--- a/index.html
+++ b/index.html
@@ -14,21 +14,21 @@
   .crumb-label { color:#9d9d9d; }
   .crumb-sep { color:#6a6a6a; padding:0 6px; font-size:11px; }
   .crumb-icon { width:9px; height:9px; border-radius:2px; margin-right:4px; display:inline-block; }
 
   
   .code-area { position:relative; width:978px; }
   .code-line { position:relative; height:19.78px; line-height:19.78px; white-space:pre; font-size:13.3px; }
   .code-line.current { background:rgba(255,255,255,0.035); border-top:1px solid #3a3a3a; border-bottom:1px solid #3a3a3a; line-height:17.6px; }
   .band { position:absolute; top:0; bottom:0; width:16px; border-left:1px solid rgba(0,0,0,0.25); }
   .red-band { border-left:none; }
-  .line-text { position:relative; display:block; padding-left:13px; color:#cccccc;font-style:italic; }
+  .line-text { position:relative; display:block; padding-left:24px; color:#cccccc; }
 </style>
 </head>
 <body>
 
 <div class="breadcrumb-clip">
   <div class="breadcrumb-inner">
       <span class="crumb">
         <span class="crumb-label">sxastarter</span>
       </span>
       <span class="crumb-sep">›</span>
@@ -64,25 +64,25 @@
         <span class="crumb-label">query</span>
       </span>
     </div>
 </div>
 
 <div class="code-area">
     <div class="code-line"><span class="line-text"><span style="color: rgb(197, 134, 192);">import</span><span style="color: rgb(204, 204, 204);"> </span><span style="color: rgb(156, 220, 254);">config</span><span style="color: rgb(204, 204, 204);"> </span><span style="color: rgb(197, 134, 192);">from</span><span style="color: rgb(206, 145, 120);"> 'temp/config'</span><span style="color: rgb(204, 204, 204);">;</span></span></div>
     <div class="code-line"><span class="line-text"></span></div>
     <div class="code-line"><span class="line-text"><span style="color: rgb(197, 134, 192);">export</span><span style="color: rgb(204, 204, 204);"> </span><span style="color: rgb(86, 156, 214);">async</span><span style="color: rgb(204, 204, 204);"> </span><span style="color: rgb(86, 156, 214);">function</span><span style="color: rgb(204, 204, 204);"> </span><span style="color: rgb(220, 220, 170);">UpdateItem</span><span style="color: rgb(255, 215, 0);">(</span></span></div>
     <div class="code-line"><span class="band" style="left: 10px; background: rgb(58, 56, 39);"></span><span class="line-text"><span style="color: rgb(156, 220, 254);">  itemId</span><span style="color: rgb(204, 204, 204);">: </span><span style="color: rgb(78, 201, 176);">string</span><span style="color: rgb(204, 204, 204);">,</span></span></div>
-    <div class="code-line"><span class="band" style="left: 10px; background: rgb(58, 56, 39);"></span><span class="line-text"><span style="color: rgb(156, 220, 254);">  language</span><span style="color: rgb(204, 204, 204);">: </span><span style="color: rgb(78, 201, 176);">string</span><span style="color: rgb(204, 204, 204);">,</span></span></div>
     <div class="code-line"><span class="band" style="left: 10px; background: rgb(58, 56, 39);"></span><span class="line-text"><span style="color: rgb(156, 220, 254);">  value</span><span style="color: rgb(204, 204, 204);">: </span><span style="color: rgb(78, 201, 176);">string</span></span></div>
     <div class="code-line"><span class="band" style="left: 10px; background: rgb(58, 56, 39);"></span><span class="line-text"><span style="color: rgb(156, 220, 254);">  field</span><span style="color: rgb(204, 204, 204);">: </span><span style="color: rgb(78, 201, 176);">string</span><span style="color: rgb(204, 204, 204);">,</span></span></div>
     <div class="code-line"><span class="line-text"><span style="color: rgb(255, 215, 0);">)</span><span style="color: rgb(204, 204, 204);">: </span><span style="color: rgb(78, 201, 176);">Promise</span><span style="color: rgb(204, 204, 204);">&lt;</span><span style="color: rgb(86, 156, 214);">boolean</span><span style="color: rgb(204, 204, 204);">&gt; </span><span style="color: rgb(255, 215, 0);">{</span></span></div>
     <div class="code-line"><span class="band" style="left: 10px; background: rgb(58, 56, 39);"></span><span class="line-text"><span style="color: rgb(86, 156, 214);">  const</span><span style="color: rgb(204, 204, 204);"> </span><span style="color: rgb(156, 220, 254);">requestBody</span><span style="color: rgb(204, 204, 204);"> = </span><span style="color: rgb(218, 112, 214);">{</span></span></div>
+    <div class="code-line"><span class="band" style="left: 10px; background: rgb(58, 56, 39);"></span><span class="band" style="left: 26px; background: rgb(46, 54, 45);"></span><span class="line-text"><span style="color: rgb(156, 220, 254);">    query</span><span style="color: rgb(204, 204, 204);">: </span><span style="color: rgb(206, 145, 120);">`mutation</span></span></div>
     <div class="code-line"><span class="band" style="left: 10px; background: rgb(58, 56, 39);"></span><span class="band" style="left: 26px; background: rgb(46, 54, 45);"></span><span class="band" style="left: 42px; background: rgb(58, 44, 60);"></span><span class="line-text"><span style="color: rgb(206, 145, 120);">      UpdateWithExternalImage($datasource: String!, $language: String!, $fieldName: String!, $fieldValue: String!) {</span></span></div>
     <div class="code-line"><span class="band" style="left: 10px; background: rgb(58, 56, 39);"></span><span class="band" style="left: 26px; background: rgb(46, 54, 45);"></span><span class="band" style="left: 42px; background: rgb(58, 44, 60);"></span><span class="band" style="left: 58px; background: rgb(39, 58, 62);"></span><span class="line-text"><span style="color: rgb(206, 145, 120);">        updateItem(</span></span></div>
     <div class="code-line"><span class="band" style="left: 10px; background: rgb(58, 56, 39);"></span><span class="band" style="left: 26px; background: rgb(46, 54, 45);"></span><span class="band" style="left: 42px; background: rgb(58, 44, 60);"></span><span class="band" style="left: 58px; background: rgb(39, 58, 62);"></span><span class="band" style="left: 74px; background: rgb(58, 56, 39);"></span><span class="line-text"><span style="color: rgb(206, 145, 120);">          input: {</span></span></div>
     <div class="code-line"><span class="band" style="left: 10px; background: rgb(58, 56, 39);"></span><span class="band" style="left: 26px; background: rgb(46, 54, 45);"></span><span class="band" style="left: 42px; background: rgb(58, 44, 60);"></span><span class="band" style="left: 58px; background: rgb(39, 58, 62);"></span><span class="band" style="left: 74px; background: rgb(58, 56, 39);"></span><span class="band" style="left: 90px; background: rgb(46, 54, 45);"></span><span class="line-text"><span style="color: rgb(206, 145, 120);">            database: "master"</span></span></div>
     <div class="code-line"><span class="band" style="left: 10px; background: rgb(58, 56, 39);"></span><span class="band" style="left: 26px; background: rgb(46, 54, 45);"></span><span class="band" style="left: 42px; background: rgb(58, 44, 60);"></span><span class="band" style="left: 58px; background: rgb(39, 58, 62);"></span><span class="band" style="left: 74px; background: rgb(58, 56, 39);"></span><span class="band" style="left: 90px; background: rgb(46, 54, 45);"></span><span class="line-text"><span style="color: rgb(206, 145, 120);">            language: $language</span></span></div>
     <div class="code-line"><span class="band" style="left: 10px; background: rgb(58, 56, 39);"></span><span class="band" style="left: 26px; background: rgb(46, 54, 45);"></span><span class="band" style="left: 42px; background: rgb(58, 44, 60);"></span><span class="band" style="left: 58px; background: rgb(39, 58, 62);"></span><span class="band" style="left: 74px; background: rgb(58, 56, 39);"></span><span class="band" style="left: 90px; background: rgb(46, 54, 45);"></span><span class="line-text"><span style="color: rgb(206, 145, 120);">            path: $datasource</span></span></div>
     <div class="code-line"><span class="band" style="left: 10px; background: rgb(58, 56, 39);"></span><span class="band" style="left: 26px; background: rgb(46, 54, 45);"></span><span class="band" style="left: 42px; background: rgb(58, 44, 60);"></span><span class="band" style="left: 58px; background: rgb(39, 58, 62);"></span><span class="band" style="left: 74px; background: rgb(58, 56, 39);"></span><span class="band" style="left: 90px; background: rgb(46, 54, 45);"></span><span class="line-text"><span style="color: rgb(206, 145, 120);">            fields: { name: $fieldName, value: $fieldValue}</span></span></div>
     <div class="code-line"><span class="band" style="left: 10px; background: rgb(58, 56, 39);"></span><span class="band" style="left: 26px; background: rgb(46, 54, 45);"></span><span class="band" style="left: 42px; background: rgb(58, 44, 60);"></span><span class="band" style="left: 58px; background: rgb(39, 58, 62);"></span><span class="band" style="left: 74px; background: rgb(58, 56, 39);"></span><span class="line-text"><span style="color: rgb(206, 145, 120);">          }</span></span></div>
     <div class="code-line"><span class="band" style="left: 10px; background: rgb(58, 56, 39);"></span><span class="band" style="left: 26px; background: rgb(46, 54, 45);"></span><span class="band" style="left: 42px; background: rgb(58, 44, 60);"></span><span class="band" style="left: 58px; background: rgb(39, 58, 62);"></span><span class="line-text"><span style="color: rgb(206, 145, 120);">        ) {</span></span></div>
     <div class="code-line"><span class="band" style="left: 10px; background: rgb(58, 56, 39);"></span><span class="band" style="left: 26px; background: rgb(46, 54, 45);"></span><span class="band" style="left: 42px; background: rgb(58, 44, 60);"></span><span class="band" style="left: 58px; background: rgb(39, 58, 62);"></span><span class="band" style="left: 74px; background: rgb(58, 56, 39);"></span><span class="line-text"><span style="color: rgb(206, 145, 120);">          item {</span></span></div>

...

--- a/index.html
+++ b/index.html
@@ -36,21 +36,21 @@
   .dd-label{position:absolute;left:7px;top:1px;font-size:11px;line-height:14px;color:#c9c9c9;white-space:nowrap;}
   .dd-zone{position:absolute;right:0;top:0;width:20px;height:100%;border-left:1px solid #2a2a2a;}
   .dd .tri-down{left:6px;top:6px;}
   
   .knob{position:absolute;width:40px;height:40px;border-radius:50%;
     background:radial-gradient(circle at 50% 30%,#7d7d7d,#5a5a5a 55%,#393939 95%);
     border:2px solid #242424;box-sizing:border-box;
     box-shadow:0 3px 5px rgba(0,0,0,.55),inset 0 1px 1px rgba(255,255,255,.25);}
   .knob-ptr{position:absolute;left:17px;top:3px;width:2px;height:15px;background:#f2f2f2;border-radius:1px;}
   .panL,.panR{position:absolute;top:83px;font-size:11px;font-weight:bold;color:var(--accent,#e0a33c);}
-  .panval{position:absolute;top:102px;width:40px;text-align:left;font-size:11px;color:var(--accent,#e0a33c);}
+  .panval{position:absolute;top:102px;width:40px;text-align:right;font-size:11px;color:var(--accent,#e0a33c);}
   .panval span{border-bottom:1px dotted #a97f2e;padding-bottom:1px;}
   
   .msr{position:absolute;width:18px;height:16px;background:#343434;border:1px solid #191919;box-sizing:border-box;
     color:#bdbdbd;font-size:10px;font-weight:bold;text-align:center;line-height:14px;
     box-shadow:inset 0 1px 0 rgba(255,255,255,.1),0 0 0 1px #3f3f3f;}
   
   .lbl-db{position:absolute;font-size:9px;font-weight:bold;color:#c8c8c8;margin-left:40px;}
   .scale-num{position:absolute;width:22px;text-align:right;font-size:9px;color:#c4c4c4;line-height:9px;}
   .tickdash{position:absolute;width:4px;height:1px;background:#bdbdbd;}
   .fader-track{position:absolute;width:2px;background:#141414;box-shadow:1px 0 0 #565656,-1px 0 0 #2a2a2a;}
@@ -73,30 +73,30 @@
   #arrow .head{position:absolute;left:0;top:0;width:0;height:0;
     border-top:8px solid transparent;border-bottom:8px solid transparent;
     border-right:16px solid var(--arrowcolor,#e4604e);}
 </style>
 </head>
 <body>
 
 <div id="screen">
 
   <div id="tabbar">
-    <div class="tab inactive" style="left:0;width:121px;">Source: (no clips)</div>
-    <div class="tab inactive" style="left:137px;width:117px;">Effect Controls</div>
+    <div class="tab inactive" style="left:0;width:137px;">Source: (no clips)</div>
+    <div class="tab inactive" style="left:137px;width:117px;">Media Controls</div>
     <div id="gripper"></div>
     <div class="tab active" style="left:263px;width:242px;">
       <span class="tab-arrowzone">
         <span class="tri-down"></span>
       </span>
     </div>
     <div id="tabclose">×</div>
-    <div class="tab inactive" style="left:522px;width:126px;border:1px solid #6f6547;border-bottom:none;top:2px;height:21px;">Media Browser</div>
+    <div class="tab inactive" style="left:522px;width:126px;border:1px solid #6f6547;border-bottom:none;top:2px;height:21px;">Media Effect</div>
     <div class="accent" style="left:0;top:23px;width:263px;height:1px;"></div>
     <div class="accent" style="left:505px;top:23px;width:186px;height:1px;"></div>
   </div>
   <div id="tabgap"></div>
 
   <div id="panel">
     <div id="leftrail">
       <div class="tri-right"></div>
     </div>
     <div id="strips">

==

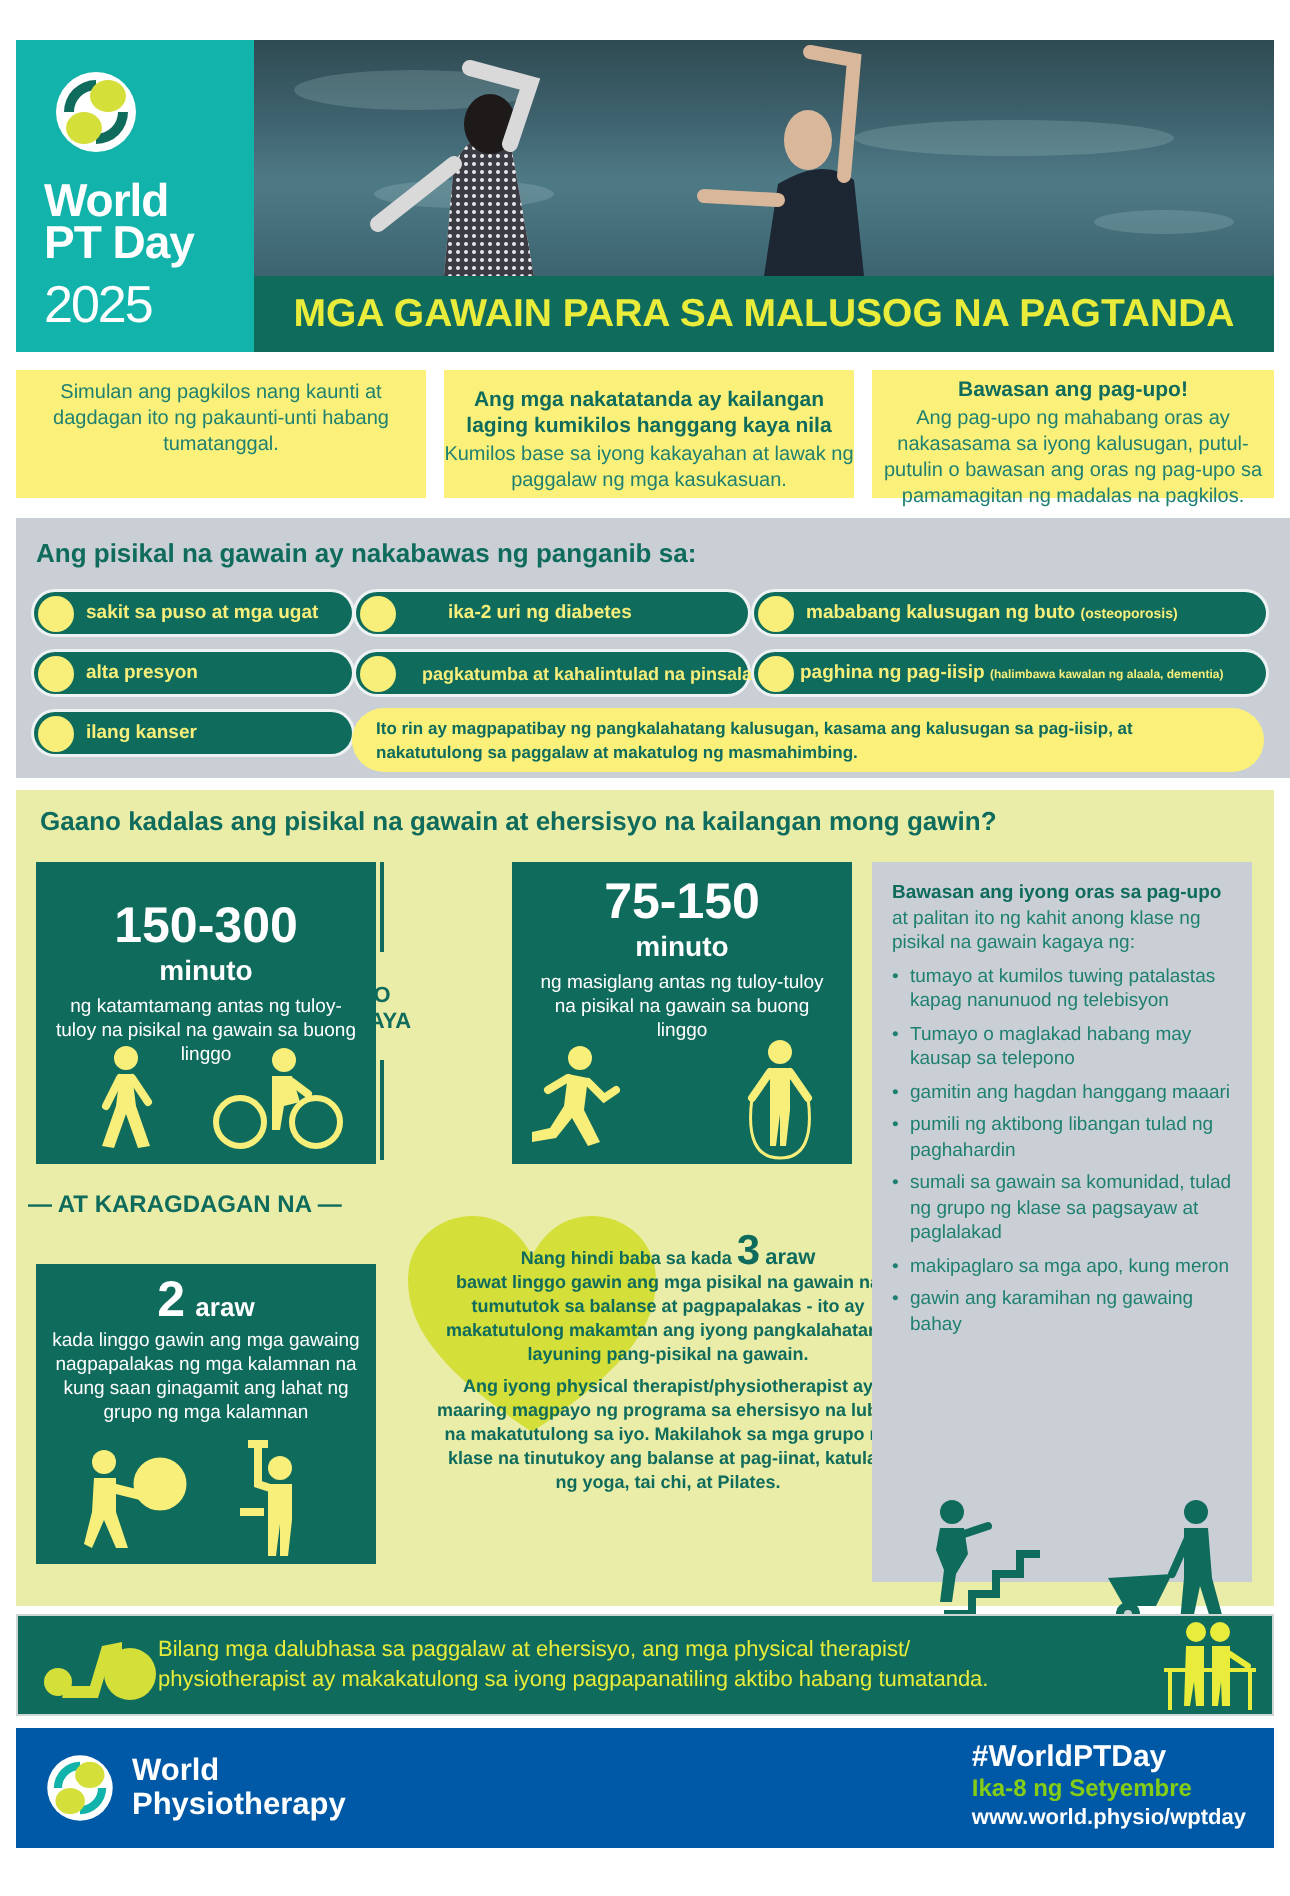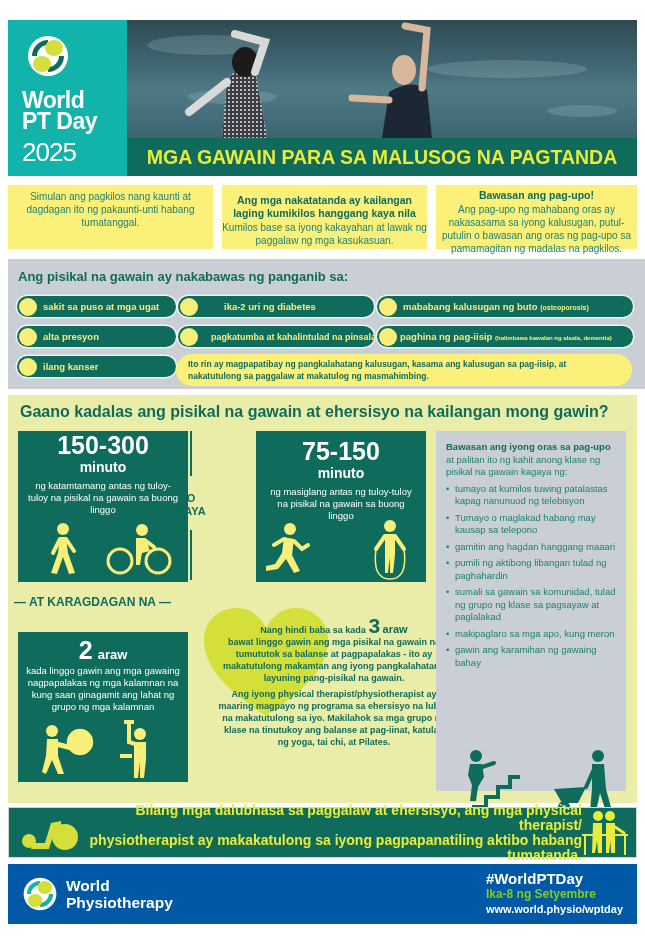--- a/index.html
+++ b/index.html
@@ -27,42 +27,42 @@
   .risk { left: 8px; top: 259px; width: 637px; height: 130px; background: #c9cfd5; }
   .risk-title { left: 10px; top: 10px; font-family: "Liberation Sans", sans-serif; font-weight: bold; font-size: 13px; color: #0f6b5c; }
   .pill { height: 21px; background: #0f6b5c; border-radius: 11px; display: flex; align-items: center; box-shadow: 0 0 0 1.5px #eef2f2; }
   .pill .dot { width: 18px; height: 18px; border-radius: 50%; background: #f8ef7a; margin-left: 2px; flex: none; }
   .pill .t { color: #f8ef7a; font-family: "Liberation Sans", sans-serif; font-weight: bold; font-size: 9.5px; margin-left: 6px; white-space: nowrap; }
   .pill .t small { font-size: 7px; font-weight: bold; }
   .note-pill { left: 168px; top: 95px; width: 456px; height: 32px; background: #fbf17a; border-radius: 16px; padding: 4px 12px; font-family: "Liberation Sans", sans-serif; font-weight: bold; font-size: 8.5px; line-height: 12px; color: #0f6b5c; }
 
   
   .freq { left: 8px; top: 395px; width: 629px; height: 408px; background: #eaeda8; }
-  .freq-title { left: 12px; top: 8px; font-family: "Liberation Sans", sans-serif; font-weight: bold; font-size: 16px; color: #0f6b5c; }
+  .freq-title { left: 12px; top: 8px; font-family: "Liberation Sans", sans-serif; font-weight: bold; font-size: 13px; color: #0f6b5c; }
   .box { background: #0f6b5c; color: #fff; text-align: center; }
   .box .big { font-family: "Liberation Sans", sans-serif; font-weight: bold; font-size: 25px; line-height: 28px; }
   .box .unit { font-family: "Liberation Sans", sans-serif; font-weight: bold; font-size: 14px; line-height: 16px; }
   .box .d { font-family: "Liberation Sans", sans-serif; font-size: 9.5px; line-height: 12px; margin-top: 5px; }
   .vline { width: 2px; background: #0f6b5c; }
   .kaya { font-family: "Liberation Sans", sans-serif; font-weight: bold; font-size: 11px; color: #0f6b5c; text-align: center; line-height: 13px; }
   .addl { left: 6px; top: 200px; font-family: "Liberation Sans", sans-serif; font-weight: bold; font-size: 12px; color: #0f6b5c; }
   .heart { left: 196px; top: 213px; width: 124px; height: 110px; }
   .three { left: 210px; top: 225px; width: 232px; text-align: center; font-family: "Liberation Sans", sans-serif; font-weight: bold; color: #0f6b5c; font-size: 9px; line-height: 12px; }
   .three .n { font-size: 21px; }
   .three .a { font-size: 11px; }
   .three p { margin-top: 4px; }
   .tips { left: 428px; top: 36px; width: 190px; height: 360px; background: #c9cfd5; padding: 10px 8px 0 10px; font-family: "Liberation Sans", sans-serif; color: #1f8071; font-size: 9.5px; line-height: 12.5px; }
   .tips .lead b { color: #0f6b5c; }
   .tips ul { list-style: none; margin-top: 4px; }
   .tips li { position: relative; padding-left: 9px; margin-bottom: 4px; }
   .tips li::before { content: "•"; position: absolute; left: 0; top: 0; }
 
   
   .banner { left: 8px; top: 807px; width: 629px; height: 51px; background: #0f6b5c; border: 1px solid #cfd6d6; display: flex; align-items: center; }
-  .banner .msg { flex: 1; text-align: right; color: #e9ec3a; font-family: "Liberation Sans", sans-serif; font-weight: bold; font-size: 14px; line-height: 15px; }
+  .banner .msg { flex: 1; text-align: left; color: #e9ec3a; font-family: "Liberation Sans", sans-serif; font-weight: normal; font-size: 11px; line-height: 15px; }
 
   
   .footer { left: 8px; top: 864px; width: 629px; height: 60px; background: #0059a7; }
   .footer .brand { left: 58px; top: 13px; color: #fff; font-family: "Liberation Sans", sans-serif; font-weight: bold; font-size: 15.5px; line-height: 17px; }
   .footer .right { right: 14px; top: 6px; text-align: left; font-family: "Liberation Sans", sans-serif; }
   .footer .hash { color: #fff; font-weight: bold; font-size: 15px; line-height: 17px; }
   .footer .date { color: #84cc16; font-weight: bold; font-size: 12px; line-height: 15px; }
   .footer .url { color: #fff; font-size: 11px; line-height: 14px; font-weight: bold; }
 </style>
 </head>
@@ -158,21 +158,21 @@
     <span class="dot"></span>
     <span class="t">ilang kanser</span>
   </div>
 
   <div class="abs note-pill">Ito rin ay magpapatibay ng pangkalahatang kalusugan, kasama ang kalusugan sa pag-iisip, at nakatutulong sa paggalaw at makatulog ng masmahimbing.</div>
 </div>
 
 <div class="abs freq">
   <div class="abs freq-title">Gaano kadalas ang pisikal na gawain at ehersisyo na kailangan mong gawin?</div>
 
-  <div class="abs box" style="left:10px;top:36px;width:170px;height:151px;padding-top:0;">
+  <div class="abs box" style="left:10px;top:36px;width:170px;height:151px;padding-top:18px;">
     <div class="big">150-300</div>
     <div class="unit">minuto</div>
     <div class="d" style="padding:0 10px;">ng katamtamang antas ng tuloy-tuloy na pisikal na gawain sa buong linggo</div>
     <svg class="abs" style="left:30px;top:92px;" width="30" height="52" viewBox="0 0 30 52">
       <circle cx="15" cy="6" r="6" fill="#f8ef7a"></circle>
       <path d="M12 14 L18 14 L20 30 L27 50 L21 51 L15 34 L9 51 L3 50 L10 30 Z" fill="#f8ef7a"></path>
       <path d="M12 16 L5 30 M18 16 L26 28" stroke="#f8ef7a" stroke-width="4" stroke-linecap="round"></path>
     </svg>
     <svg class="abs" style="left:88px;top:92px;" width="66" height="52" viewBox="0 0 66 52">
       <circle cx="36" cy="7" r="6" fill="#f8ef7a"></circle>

= What this task involves =
The expected answer is a copy of each line in the records that holds the word "white".

= Response to the exercise =
   .code-line { position:relative; height:19.78px; line-height:19.78px; white-space:pre; font-size:13.3px; }
   .dd-label{position:absolute;left:7px;top:1px;font-size:11px;line-height:14px;color:#c9c9c9;white-space:nowrap;}
   .pill .t { color: #f8ef7a; font-family: "Liberation Sans", sans-serif; font-weight: bold; font-size: 9.5px; margin-left: 6px; white-space: nowrap; }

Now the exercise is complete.